People who argue that bands benefit from the exposure of illicit trading and other uses don’t know what they are talking about, Castle says. He mentions an obscure band with one million downloads on Kazaa and no record sales. “People die from exposure,” he says. “I don’t really believe in this exposure business.”

He continues, “For the first time I’m having young musicians ask me, ‘Is it even going to be possible to make a living doing this now?’ And being a musician was never easy before.”

Indeed, UK electronica kingpin Amon Tobin, who is slated to come through the Bay Area in May, says Foley Room, his latest CD on the Ninja Tune label, will have a smaller pressing because the market for electronic music is so soft. He adds that fans will get what they pay for if they keep stealing: “I don’t want to be the Lars of electronic music,” Tobin says, referring to Metallica drummer Lars Ulrich, who appeared before Congress in 2000 to testify against Napster, “but I can’t continue to put out high-quality albums if I don’t have the money to make them.”

Critics of Gracenote-style copyright policing gripe that money never seems to flow back to artists from their labels anyway, so helping labels control their content may not help artists very much. Whatever the case, we can expect to see more of it, as well as newer, toothier legislation from Washington. Capitol Hill is moving toward an antipiracy tipping point, Castle says. Stiffer fines and penalties are in the works, and US Attorneys are feeling increased pressure to enforce laws already on the books.

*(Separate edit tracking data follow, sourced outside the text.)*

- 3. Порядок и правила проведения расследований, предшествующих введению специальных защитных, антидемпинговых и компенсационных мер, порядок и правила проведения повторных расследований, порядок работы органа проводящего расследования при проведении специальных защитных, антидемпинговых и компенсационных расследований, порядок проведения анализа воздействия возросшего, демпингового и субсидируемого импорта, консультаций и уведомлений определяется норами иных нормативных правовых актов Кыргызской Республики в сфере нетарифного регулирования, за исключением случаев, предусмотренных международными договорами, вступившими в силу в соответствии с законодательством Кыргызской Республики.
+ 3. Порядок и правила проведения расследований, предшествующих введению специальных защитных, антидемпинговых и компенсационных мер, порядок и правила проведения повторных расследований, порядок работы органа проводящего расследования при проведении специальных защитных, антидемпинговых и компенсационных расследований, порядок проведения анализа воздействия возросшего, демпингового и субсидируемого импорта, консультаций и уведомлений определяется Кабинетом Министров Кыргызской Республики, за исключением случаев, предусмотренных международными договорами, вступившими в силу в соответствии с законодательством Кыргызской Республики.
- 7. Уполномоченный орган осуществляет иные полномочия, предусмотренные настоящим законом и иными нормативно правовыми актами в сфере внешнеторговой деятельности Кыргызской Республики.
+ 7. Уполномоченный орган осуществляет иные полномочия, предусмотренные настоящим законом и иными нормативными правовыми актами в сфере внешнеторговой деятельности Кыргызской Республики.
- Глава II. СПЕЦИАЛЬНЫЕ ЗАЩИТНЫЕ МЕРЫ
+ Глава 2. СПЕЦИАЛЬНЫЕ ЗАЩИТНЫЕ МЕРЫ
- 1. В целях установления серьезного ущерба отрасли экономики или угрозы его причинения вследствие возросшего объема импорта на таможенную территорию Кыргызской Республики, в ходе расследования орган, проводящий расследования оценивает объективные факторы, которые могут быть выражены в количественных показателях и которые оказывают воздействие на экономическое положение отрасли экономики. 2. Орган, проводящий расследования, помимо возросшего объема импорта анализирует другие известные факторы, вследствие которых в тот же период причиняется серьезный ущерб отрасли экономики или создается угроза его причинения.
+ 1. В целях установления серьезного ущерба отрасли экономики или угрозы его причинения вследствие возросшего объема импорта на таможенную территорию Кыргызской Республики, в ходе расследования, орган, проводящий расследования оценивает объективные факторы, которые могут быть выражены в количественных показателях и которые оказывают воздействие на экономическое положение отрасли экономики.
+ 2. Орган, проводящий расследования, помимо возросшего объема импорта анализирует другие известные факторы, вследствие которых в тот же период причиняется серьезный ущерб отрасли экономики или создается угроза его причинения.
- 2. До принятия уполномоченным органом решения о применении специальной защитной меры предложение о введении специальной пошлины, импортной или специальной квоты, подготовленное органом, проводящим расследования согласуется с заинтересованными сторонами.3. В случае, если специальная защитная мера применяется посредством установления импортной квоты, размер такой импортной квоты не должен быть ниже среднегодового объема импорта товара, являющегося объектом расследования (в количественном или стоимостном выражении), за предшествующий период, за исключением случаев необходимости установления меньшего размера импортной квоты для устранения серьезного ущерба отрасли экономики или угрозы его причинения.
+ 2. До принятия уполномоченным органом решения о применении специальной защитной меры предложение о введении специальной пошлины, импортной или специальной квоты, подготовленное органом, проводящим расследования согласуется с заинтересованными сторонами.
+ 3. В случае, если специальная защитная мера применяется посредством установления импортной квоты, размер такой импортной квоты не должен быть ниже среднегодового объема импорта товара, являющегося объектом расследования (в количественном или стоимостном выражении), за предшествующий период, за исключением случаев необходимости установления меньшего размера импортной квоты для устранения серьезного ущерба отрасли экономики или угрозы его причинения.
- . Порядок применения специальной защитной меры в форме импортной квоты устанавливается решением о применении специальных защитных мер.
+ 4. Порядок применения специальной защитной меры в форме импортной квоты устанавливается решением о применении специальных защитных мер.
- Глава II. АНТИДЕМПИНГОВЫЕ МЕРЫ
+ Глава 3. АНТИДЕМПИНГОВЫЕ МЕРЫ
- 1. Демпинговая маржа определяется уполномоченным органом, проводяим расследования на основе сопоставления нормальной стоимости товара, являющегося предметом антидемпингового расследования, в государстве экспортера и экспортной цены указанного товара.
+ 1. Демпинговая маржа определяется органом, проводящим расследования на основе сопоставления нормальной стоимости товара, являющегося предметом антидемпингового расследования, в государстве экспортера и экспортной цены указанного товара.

In another antipiracy development, Bay Area startup Attributor just raised $10 million in venture capital. The company aims to monitor all content on the Internet with crawlers, programs that search servers for specific things. Pictures, video, MP3 files, even sentences cribbed from The New York Times can be policed anywhere, says spokesman Jesse Odell. Already the service, which debuts later this year, has indexed ten billion pages.

The copyright cops won’t be the end of sites like MySpace, says Zisk of the Future of Music Coalition, but they may be the end of a certain kind of MySpace user. And if the industry can end piracy in all the Internet’s big, popular locales while criminalizing its obscure corners, then the music market might just recover.

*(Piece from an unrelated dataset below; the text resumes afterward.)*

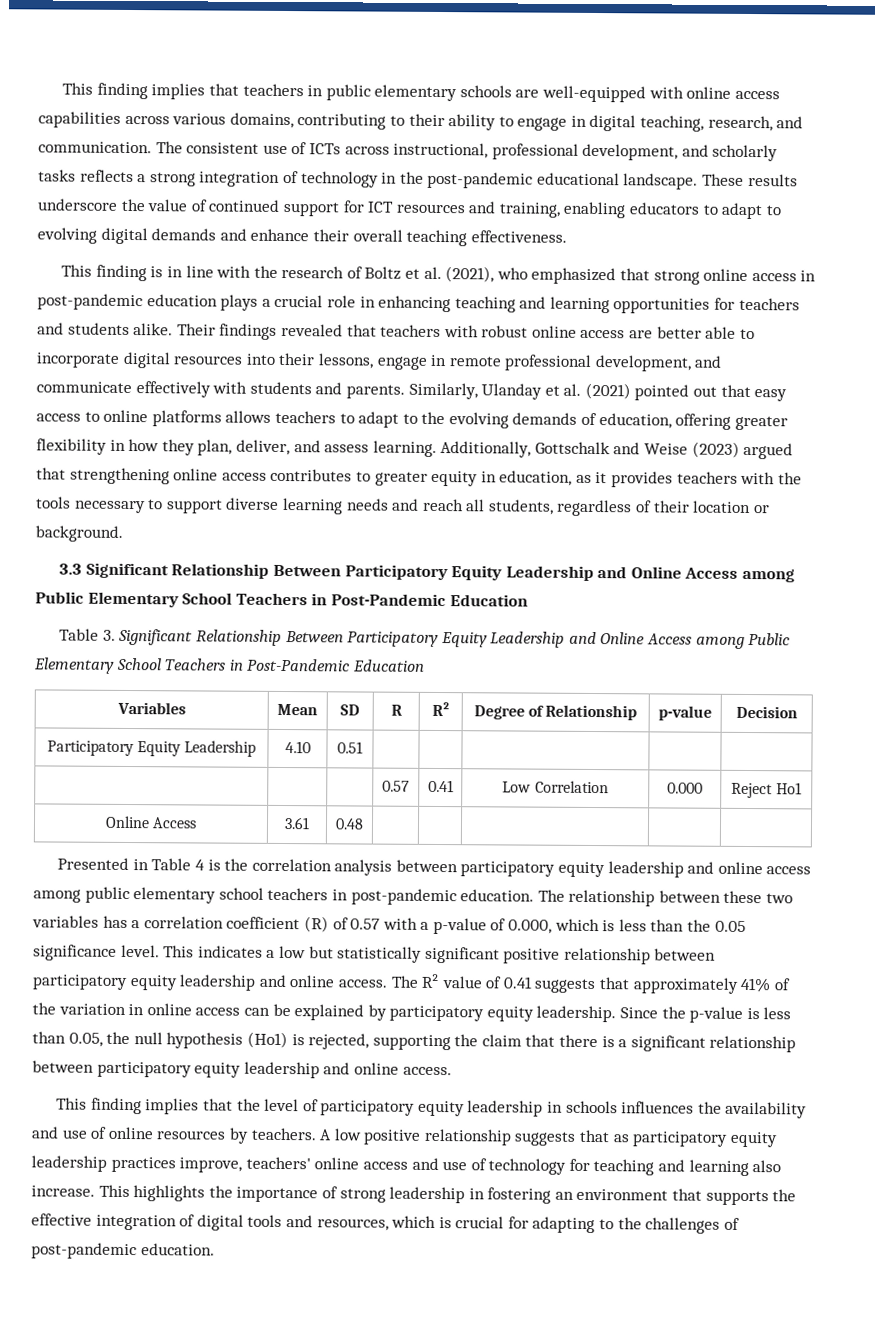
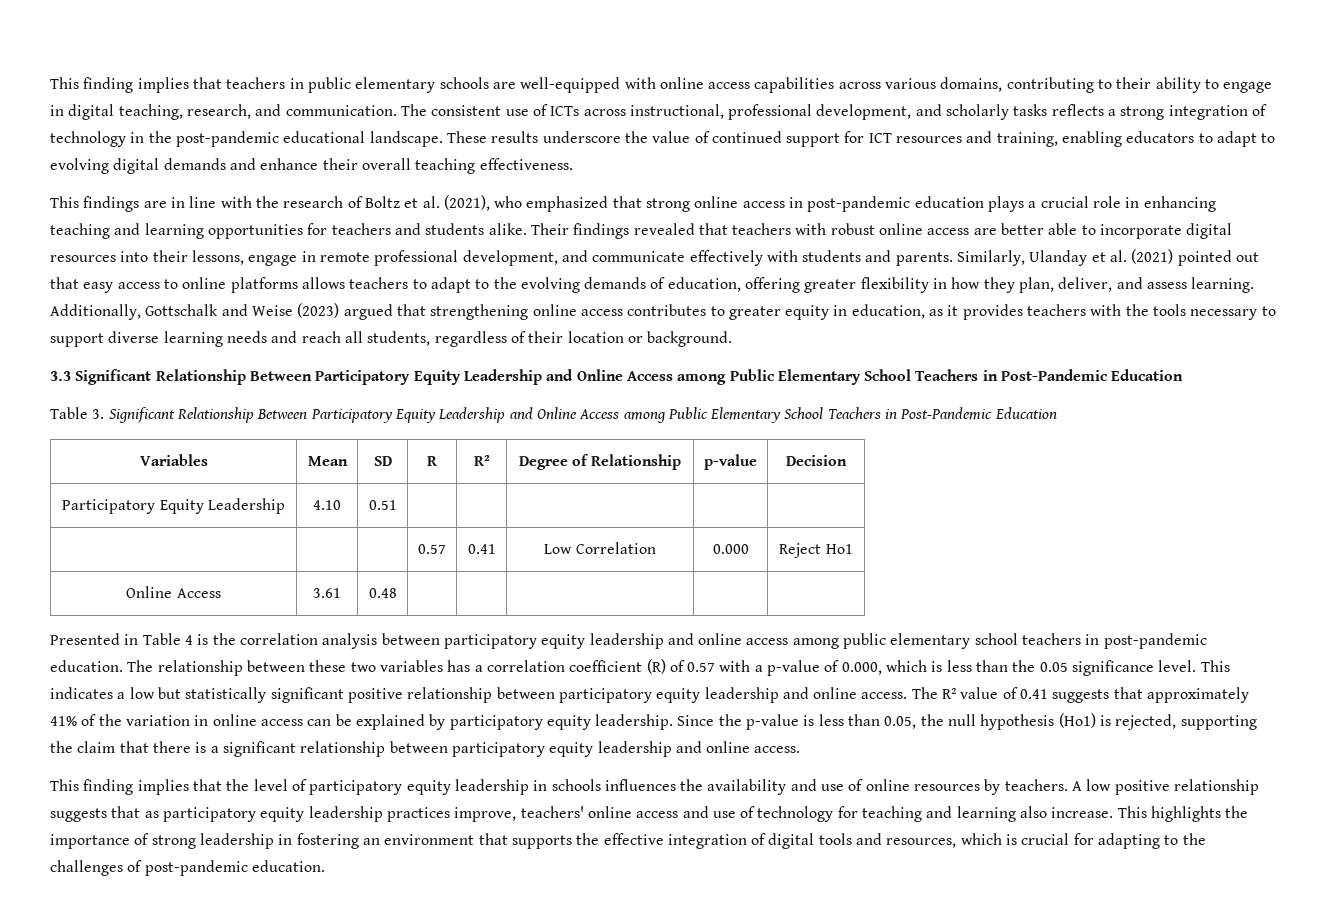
- This finding is in line with the research of Boltz et al. (2021), who emphasized that strong online access in post-pandemic education plays a crucial role in enhancing teaching and learning opportunities for teachers and students alike.
+ This findings are in line with the research of Boltz et al. (2021), who emphasized that strong online access in post-pandemic education plays a crucial role in enhancing teaching and learning opportunities for teachers and students alike.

“All-you-can-eat, unlimited access to content will likely not exist in 2012, and the risk of being charged for it later or fined for illicit activity is going to increase,” says Gracenote chief technology officer Ty Roberts. “For those who want everything for free everywhere, well, that’s just not a very realistic environment. Technology is getting too sophisticated to support the Wild West forever.”

In the interim, Zisk predicts firms like Gracenote will be the big winners. “I hope for my friends who were in early that it goes public,” he says.